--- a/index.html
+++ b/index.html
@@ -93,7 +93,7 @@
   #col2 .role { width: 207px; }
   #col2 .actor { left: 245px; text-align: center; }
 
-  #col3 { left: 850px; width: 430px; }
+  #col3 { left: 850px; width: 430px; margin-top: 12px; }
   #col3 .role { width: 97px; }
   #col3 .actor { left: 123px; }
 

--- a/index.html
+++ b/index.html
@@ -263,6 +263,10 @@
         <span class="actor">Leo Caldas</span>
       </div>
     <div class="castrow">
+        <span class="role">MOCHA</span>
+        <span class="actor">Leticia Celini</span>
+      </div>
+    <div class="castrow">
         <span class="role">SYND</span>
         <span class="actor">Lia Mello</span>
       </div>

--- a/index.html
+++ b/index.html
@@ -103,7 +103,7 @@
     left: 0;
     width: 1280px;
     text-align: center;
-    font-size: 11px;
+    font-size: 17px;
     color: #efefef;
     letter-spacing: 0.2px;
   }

---

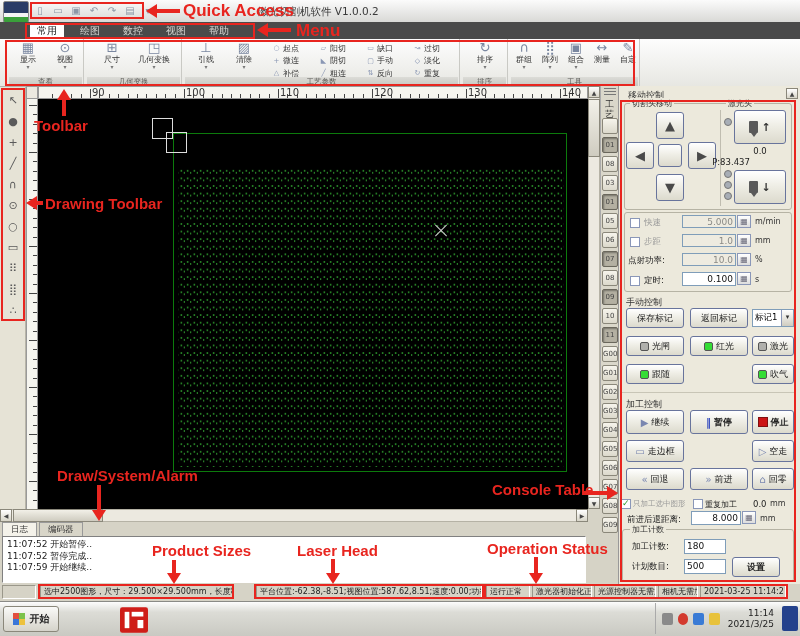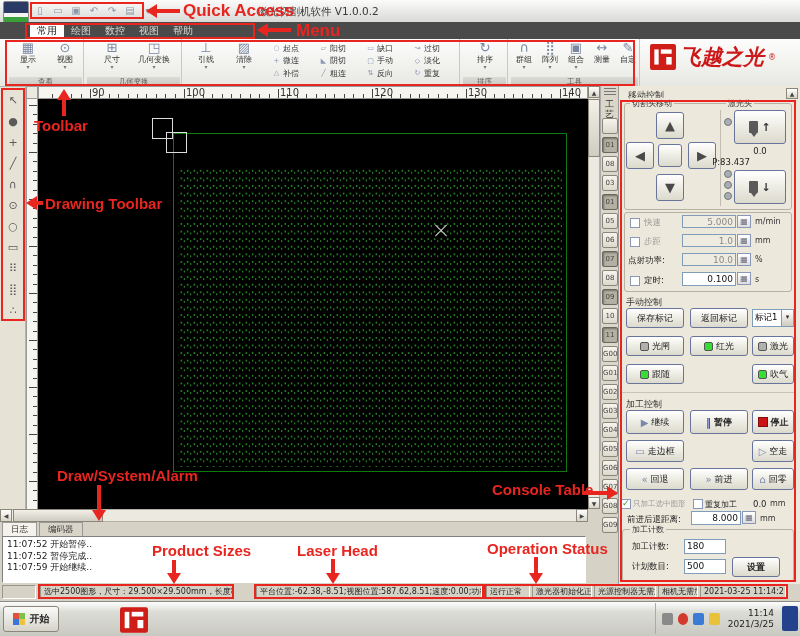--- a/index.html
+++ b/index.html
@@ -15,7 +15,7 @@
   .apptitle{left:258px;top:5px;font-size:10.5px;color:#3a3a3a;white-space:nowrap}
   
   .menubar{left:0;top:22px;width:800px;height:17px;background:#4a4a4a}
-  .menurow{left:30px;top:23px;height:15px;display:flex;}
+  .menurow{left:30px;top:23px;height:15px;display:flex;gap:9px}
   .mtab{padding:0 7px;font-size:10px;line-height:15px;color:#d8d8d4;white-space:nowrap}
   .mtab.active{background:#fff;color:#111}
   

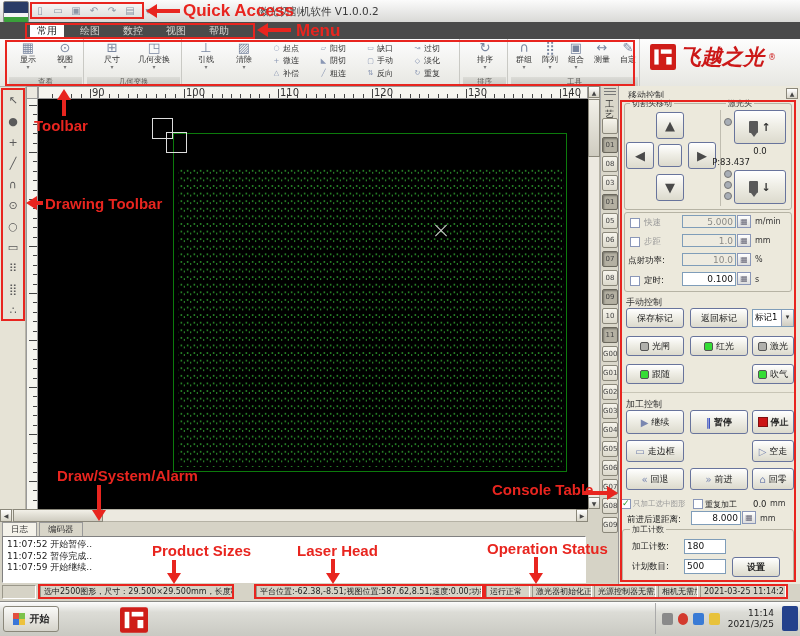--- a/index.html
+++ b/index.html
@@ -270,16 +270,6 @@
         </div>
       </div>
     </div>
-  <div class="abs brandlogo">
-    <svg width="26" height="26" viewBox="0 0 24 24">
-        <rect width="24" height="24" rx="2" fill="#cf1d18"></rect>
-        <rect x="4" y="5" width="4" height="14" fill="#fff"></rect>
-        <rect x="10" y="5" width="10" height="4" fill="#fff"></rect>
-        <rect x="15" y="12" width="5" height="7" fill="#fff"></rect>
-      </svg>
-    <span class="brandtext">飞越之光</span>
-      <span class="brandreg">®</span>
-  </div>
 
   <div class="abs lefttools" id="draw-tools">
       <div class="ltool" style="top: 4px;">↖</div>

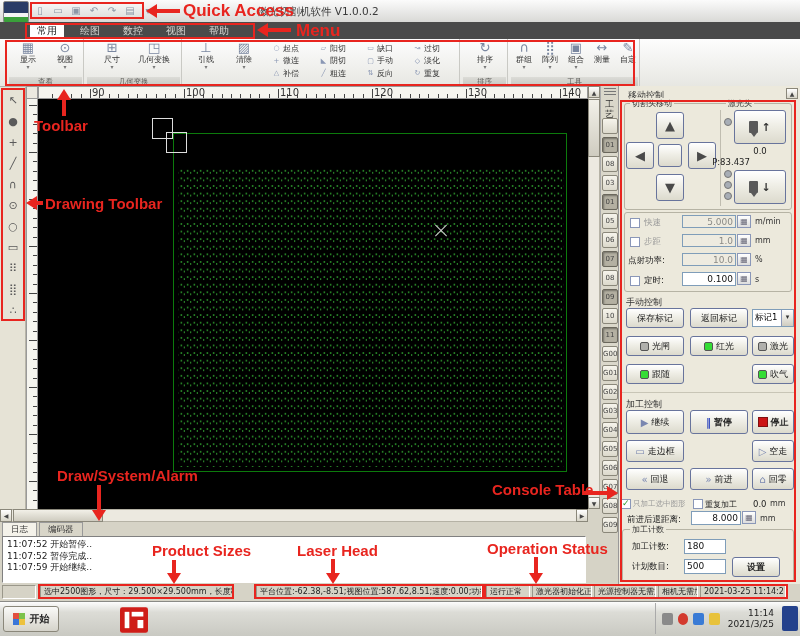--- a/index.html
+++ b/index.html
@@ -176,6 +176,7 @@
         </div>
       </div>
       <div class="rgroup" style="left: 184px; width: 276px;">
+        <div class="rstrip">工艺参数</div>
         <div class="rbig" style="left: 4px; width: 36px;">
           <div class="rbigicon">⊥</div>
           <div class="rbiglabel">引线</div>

* * *

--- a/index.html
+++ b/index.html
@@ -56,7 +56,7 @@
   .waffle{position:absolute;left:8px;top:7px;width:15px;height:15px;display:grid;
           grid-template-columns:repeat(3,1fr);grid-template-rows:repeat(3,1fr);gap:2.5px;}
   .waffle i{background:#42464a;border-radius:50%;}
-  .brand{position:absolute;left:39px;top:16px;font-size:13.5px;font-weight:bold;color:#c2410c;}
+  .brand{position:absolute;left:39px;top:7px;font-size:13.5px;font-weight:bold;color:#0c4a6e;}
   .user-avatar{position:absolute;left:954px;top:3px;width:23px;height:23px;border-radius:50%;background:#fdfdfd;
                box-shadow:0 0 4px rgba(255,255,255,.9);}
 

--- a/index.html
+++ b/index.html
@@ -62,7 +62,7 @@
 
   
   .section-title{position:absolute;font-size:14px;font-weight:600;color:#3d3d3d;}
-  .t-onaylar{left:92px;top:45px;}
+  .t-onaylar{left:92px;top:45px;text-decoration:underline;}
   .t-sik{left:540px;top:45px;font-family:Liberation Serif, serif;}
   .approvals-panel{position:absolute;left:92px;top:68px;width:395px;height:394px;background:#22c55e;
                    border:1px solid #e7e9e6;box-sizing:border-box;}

REQUIREMENT = Filtering the entries above by the word "menurow", copy each line that matches.

RESPONSE BOX =
-  .menurow{left:30px;top:23px;height:15px;display:flex;}
+  .menurow{left:30px;top:23px;height:15px;display:flex;gap:9px}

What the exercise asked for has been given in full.